In the Twilight series by Stephanie Meyer, the Quileute people, a real Native American tribe with a small reservation in Washington state, are made out to be werewolves in a giant misrepresentation of their culture. Rather than becoming werewolves, Quileute legend has it that they were actually transformed from wolves into humans by a transformer. There's no problem with Twilight telling a story about vampires and werewolves. The problem lies with the way that the movie is most likely the only exposure the general public will ever have to this culture and the portrait it painted was just completely and utterly wrong.
For another example of Hollywood rewriting reality, let's look at the 2017 movie The Greatest Showman. If I watched that movie without any sort of critical lens, I would probably get the sense that the main character, P.T. Barnum, was this amazing, successful, family guy who loved his wife and created this sort of refuge or utopia for people ostracized for their physical differences. There's nothing inherently wrong this movie's message or its optimistic, rags-to-riches storytelling. The problem lies with the fact that P.T. Barnum was, in fact, a real person and most of the people who served as the oddities for his shows got much less than the happy endings we see in the movie.
Far from what the movie would have you believe, Barnum was probably not all that concerned with creating a big, happy family among his spectacles. He was more concerned with using them to draw in crowds for his own profit. The "freaks" in his freak show were mistreated not just by the outside world, but also when they were in the show.
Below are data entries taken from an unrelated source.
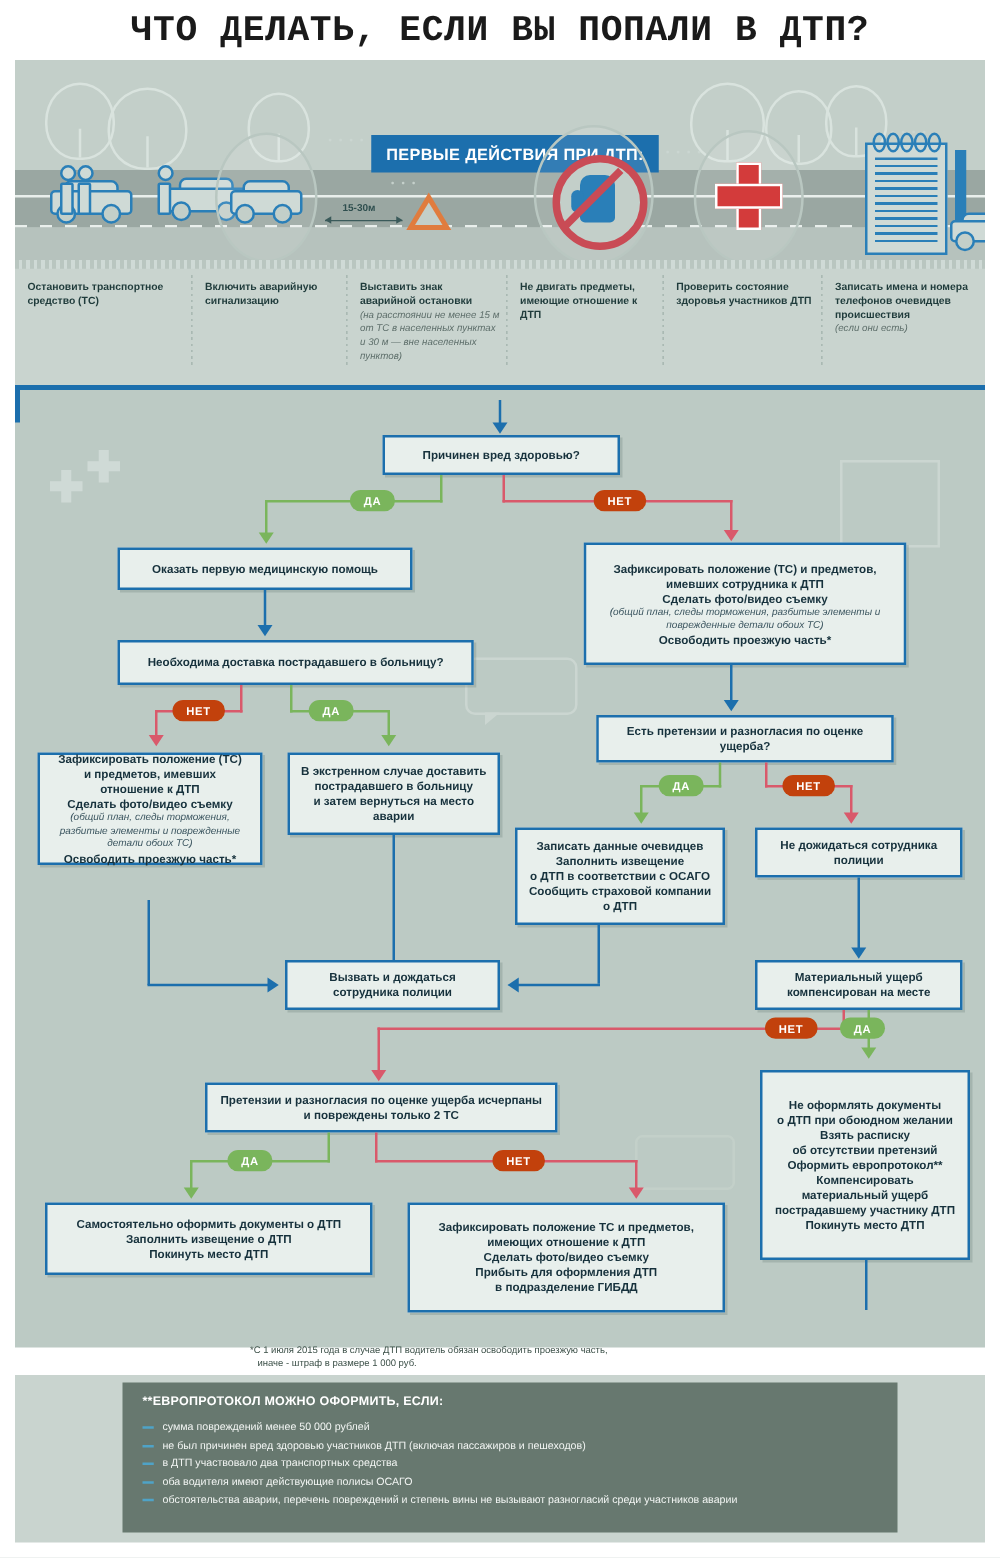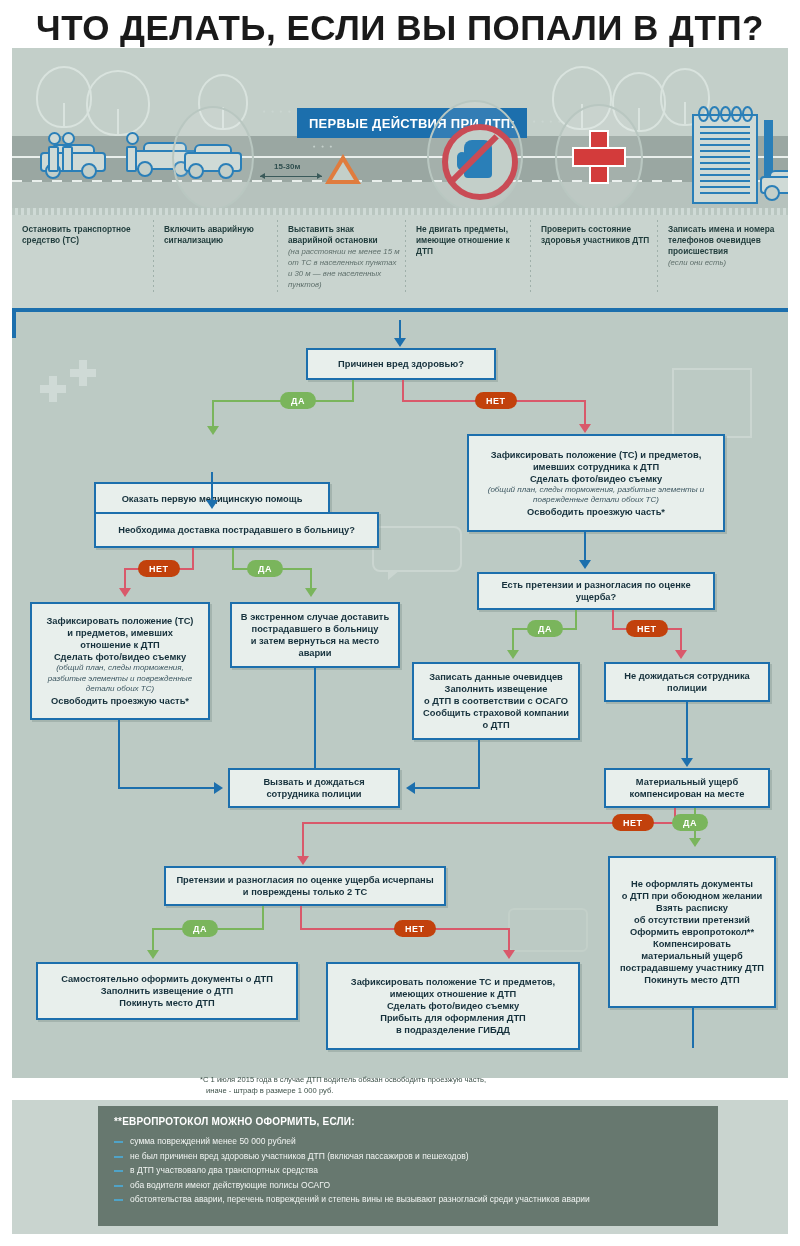--- a/index.html
+++ b/index.html
@@ -15,9 +15,9 @@
   .title{
     position:absolute;left:0;top:8px;width:800px;
     text-align:center;
-    font-family:Liberation Sans, sans-serif;
+    font-family:Liberation Mono, monospace;
     font-weight:bold;
-    font-size:35px;
+    font-size:29px;
     letter-spacing:0.5px;
     color:#1a1a1a;
     white-space:nowrap;

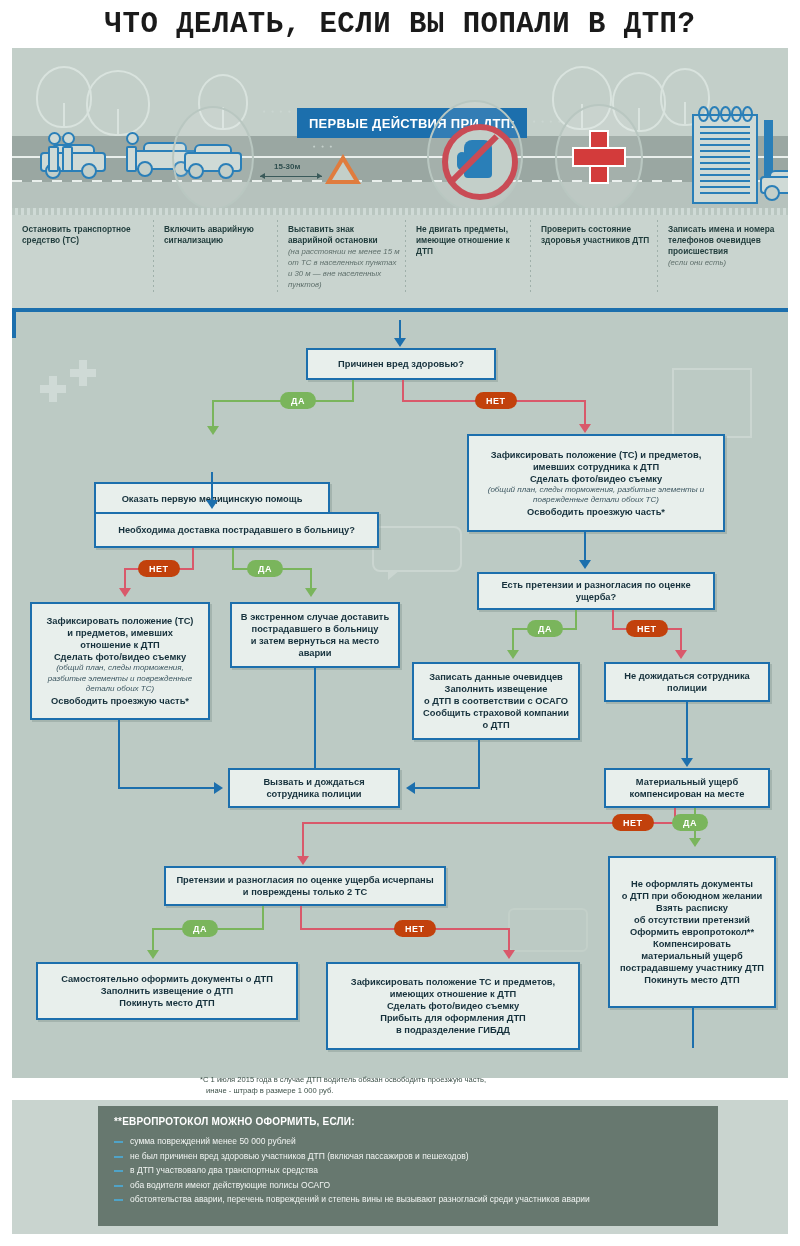--- a/index.html
+++ b/index.html
@@ -376,7 +376,7 @@
       <span>НЕТ</span>
     </div>
 
-    <div class="box" style="left:82px;top:130px;width:236px;height:34px;margin-top:44px;">
+    <div class="box" style="left:82px;top:130px;width:236px;height:34px;">
       <span class="ln">Оказать первую медицинскую помощь</span>
     </div>
     <div class="ln-v" style="left:199px;top:164px;height:32px;"></div>

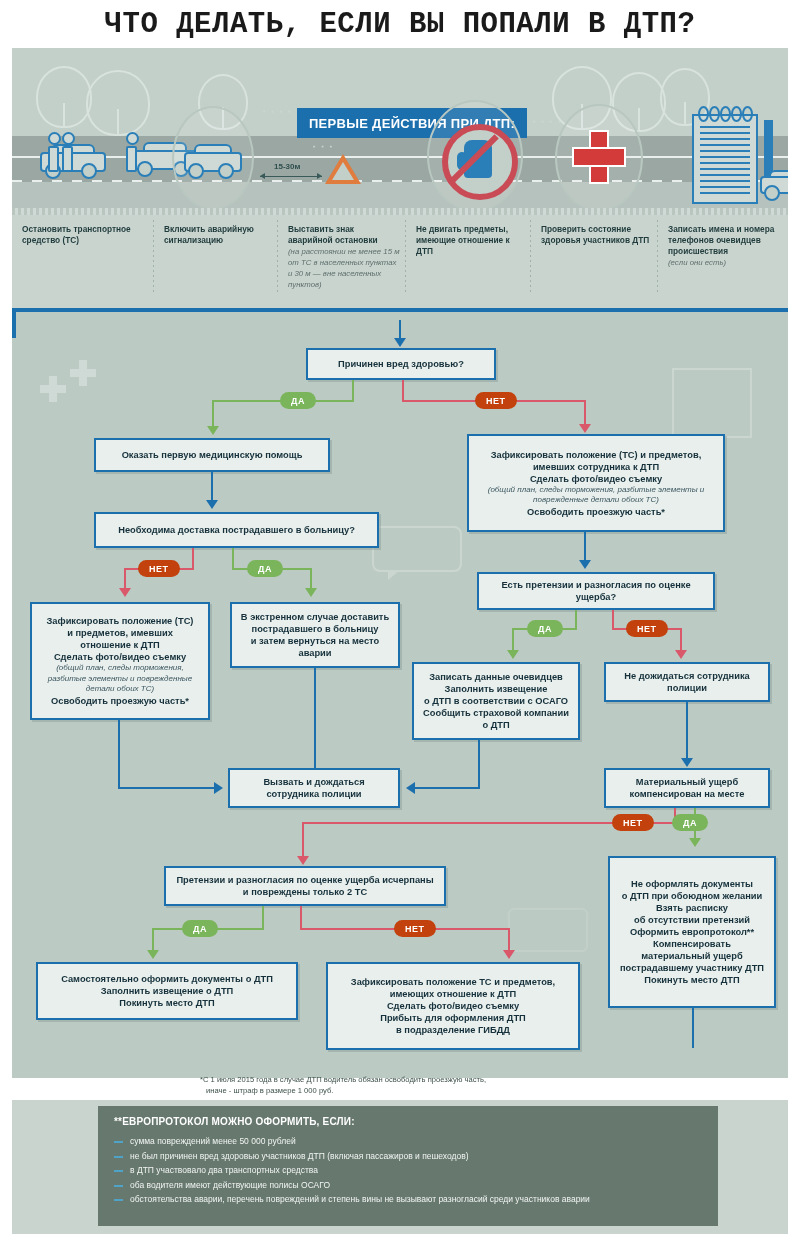--- a/index.html
+++ b/index.html
@@ -402,7 +402,7 @@
       <span>ДА</span>
     </div>
 
-    <div class="box" style="left:18px;top:294px;width:180px;height:118px;">
+    <div class="box" style="left:18px;top:294px;width:180px;height:90px;">
       <span class="ln">Зафиксировать положение (ТС)</span>
       <span class="ln">и предметов, имевших</span>
       <span class="ln">отношение к ДТП</span>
An African-American man named William Henry Johnson became the star of Barnum's exhibit "What is it?," which essentially posed the man as the missing link between civilized man and animals. Johnson had very little say in his participation in Barnum's exhibits as he had had severe mental disabilities and was sold into the circus business by his parents as a child. For 10 years, he had been forced to put himself on display for onlookers to gawk at.
These acts were not treated as people, but as animals or objects. In life and sometimes even after death they were made into exhibits so that "normal" white Americans could feel better about themselves. I suppose it was because even if they weren't perfect, at least they weren't like the "freaks" in the freak shows. These extraordinarily bodied people were so far disassociated by others from being human that even after her death, the bearded lady Julia Pastrana's body was put on display by her own husband so that she could continue to make him profit postmortem.
I find that my writing for my website and writing for essays differs quite a bit in its level of formality. On my website it is much more effective to write relatively casually. I can use the first person much more than I would consider acceptable in an academic paper and I feel more comfortable trying to address my audience directly. Depending on the instructions for assignment and its nature, I am also able to include visuals that might seem a bit silly. This is especially obvious on the pages "A Mirror for Disney" and "A Post Summer Break's Dream" from last quarter since those assignments required quite a bit of creative writing and thus I felt I had more freedom to include whatever visuals I deemed fitting. Most of the ethos I developed came from the sources I cited and linked to in my assignments. This quarter I definitely felt that I found the topics that I was able to link with my prior knowledge of pop culture to be more interesting. When Professor Imada covered Twilight's relationship with the Quileute nation and P.T. Barnum I enjoyed being able to deepen my understanding of things I had never previously considered critically.